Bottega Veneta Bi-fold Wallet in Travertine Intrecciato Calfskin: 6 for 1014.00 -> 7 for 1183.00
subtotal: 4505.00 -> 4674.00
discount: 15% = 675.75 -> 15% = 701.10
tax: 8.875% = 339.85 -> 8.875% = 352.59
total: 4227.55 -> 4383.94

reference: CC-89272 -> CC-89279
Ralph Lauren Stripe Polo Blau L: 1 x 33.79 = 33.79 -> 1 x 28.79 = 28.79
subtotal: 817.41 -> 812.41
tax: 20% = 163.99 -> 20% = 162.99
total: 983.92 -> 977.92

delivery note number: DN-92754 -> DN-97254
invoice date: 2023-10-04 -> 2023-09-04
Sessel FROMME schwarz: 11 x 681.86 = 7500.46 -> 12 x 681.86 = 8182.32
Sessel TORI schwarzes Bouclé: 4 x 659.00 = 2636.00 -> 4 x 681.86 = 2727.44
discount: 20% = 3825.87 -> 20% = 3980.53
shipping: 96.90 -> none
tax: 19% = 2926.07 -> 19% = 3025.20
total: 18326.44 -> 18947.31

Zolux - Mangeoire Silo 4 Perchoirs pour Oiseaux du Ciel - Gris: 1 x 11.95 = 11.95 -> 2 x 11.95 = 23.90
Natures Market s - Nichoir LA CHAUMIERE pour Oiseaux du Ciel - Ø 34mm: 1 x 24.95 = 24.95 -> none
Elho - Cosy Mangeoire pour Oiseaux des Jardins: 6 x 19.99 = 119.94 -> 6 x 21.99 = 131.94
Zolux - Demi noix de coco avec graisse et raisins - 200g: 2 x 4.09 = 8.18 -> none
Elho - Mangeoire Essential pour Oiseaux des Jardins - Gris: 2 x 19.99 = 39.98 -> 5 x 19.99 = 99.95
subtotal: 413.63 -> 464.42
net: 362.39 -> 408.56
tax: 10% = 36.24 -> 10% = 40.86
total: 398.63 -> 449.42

### YOUR INSTRUCTIONS
Using the entries above, output exactly the lines between the line holding "reference: CC-89272 -> CC-89279" and the line holding "invoice date: 2023-10-04 -> 2023-09-04", end lines included, and nothing more.

### RESPONSE FOR THIS EXERCISE
reference: CC-89272 -> CC-89279
Ralph Lauren Stripe Polo Blau L: 1 x 33.79 = 33.79 -> 1 x 28.79 = 28.79
subtotal: 817.41 -> 812.41
tax: 20% = 163.99 -> 20% = 162.99
total: 983.92 -> 977.92

delivery note number: DN-92754 -> DN-97254
invoice date: 2023-10-04 -> 2023-09-04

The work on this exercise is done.